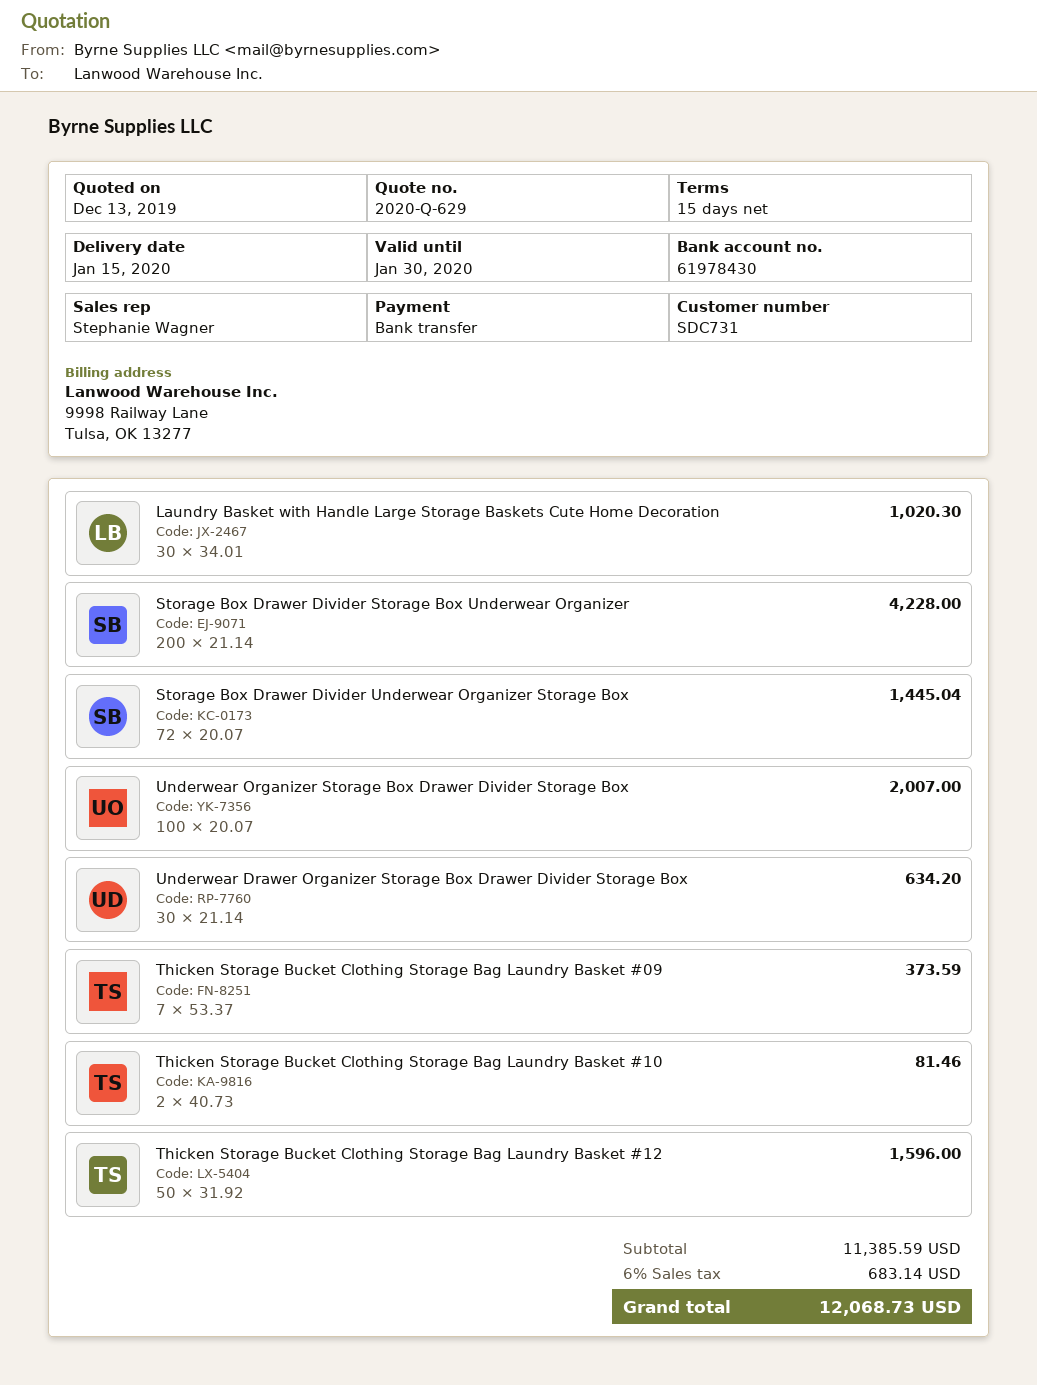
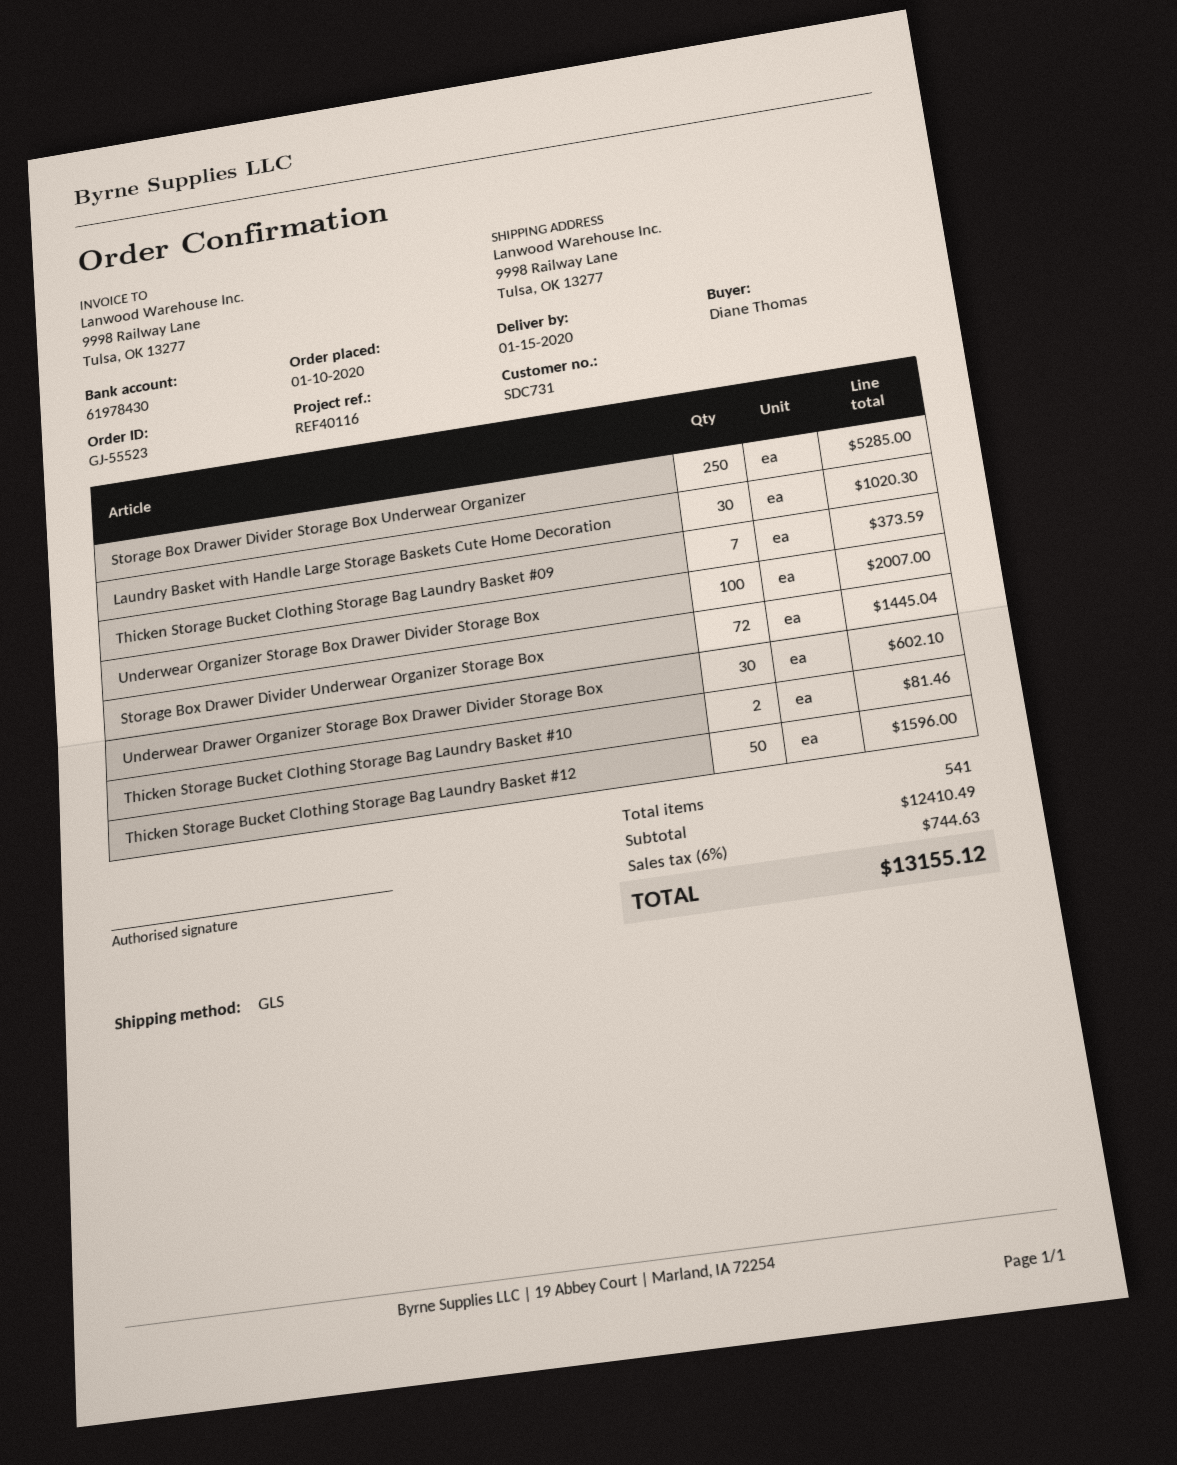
Storage Box Drawer Divider Storage Box Underwear Organizer: 200 for 4228.00 -> 250 for 5285.00
Underwear Drawer Organizer Storage Box Drawer Divider Storage Box: 30 for 634.20 -> 30 for 602.10
subtotal: 11385.59 -> 12410.49
tax: 6% = 683.14 -> 6% = 744.63
total: 12068.73 -> 13155.12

══════════════════════════════

*Work to complete:*
In the records above, copy exactly the lines from the one that contains "subtotal: 11385.59 -> 12410.49" through the last, and nothing else.

*Response area:*
subtotal: 11385.59 -> 12410.49
tax: 6% = 683.14 -> 6% = 744.63
total: 12068.73 -> 13155.12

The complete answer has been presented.